Pesquisa identifica receptores biológicos no tecido mamário que explicam a presença do H5N1 no leite, ampliam o risco de disseminação entre rebanhos e reforçam o alerta para biossegurança e consumo de leite cru.
Um novo estudo científico trouxe evidências relevantes para a saúde animal e humana ao demonstrar que as glândulas mamárias de diferentes espécies — incluindo suínos, ovinos, caprinos, bovinos de corte, alpacas e humanos — apresentam suscetibilidade biológica ao vírus da gripe aviária H5N1. Até recentemente, a circulação do vírus estava concentrada em aves e, mais tarde, em rebanhos de vacas leiteiras, mas os dados indicam um potencial mais amplo de infecção entre mamíferos.
A descoberta ocorre em meio a um surto prolongado de influenza aviária altamente patogênica, que já resultou na perda de mais de 184 milhões de aves domésticas desde 2022. A partir da primavera de 2024, o vírus também passou a atingir o gado leiteiro nos Estados Unidos, com mais de 1.000 rebanhos confirmados, alterando o cenário sanitário do setor pecuário.
O estudo identificou altas concentrações de ácido siálico nas glândulas mamárias das espécies avaliadas. Essa molécula, presente na superfície das células, atua como um receptor essencial para a ligação do vírus da gripe, permitindo sua entrada e replicação no organismo hospedeiro.

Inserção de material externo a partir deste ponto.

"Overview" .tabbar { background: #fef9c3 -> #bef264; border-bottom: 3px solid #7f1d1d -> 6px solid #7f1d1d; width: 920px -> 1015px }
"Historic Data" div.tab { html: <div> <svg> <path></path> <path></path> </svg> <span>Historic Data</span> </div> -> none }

Pesquisas anteriores já haviam demonstrado esse mesmo padrão em vacas leiteiras, o que ajudou a explicar a rápida disseminação do H5N1 entre rebanhos produtores de leite. A nova investigação confirmou que receptores semelhantes também estão presentes nas glândulas mamárias humanas, ampliando as preocupações sobre o potencial de transmissão interespécies.
O trabalho foi publicado no Journal of Dairy Science e reuniu pesquisadores da Universidade Estadual de Iowa e do Centro Nacional de Doenças Animais do USDA, em Ames.

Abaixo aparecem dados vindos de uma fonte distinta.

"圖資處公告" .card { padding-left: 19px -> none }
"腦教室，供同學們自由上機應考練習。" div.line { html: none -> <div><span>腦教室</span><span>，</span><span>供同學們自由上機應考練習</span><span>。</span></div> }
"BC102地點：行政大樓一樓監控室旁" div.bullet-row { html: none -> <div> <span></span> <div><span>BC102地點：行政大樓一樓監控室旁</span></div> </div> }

A análise dos tecidos mamários indicou que outros mamíferos domésticos podem atuar como hospedeiros do H5N1, mesmo que os registros atuais de infecção nessas espécies ainda sejam pontuais. Os pesquisadores destacam que essas populações não passam por testagens sistemáticas, o que limita a real dimensão do risco epidemiológico.

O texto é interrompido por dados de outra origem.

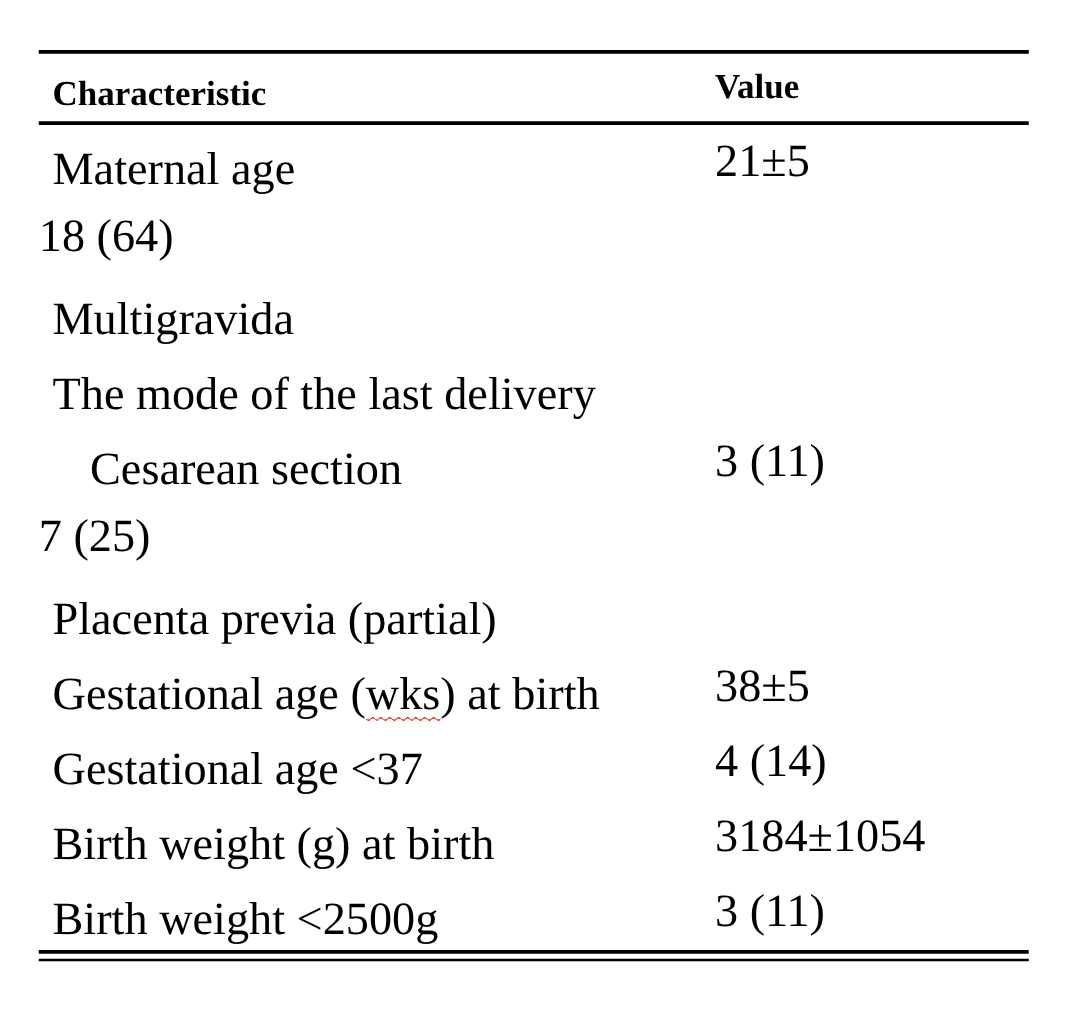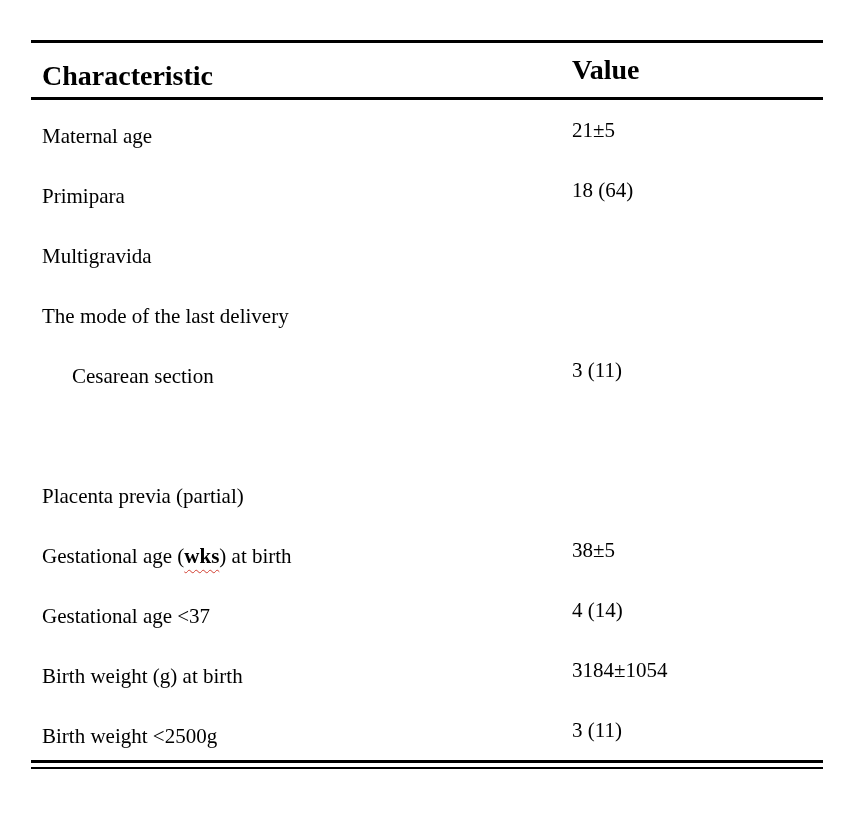"Maternal age" .row { font-size: 21px -> 37px }
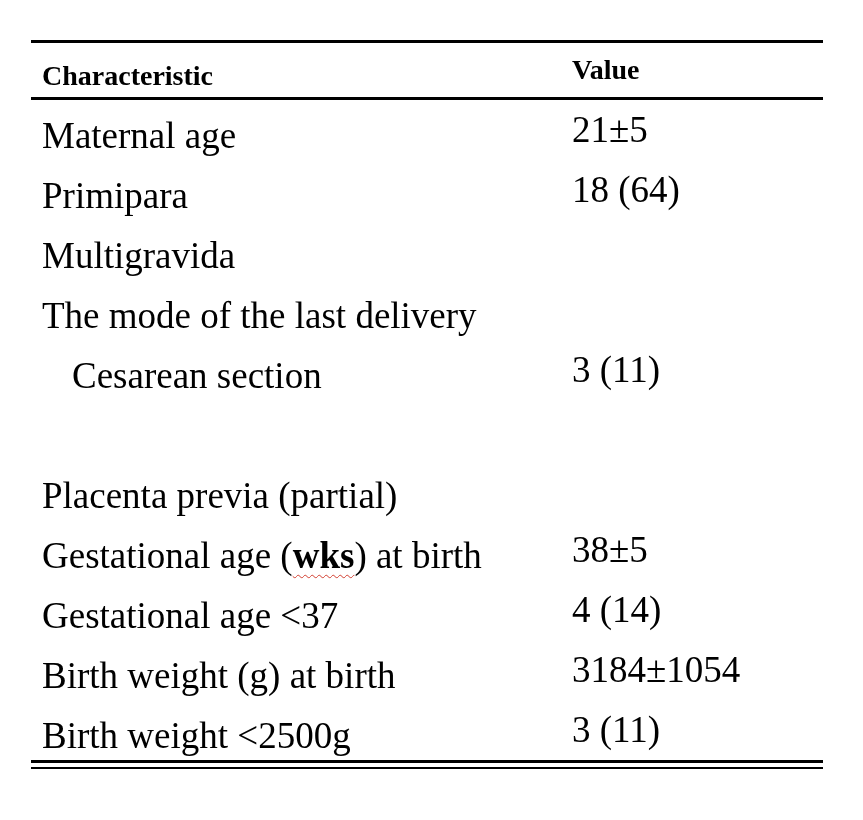"Primipara" div.cell { html: <div>Primipara</div> -> none }
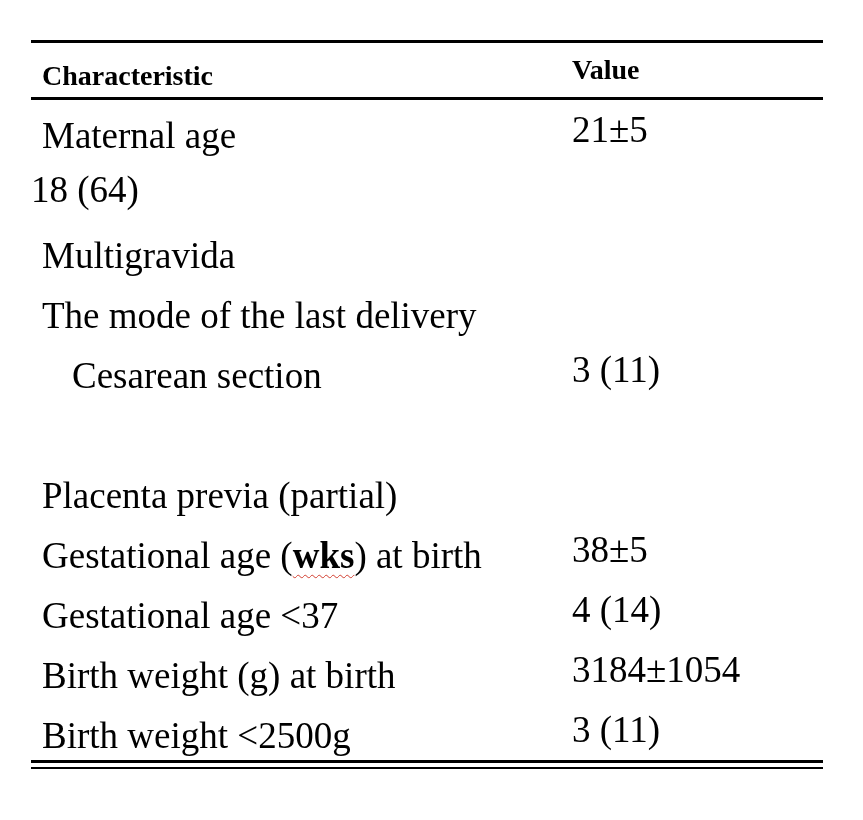"7 (25)" div.cell { html: none -> <div>7 (25)</div> }
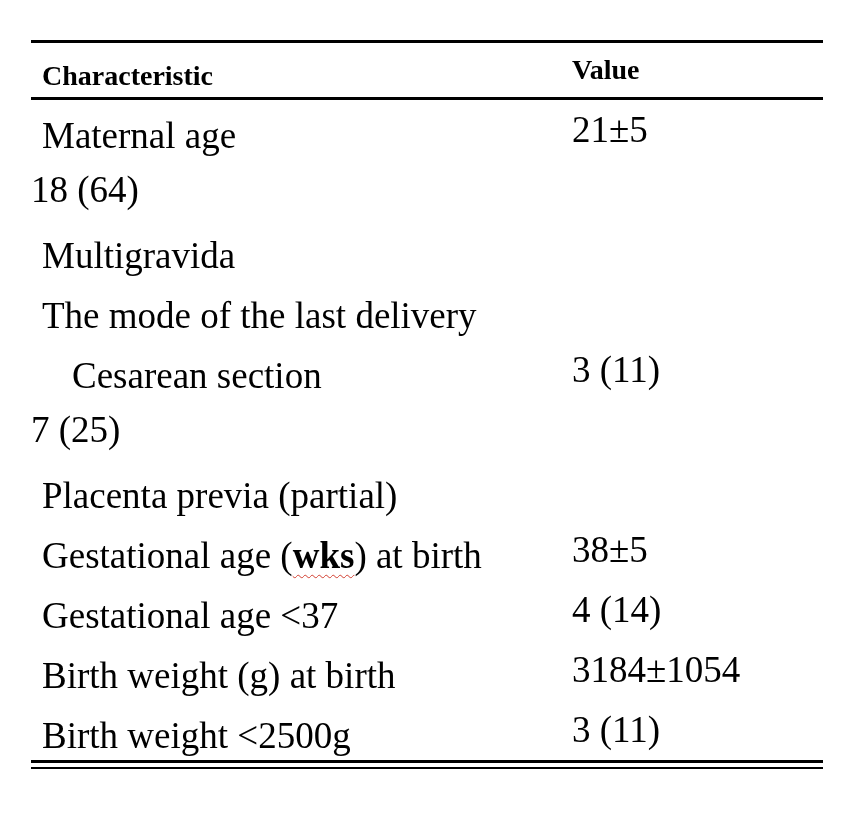"wks" .squiggle { font-weight: bold -> none }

Esse cenário levanta preocupações adicionais, especialmente em sistemas de produção diversificados, nos quais diferentes espécies convivem próximas e compartilham ambientes, manejo e produtos de origem animal.
Nos rebanhos leiteiros afetados, a infecção pelo H5N1 tem provocado a eliminação do vírus pelo leite, tornando esse produto um fator relevante na dinâmica de disseminação da doença. Em resposta, o USDA intensificou programas de vigilância com testes em amostras de leite cru coletadas em diferentes regiões do país.
Leite seguro
As autoridades sanitárias reforçam que o leite pasteurizado é considerado seguro, já que o processo térmico elimina o vírus da gripe. No entanto, o estudo chama atenção para o consumo de leite cru, prática ainda presente em algumas comunidades e que pode envolver não apenas vacas, mas também cabras, ovelhas e outros animais.
Diferentemente das vias respiratórias, que exigem contato próximo entre animais e humanos, o leite circula amplamente entre propriedades, indústrias e comunidades, o que aumenta o alcance potencial do vírus quando há contaminação na origem. Essa característica faz da cadeia láctea um fator estratégico na avaliação de riscos sanitários, especialmente em situações de consumo de produtos não pasteurizados.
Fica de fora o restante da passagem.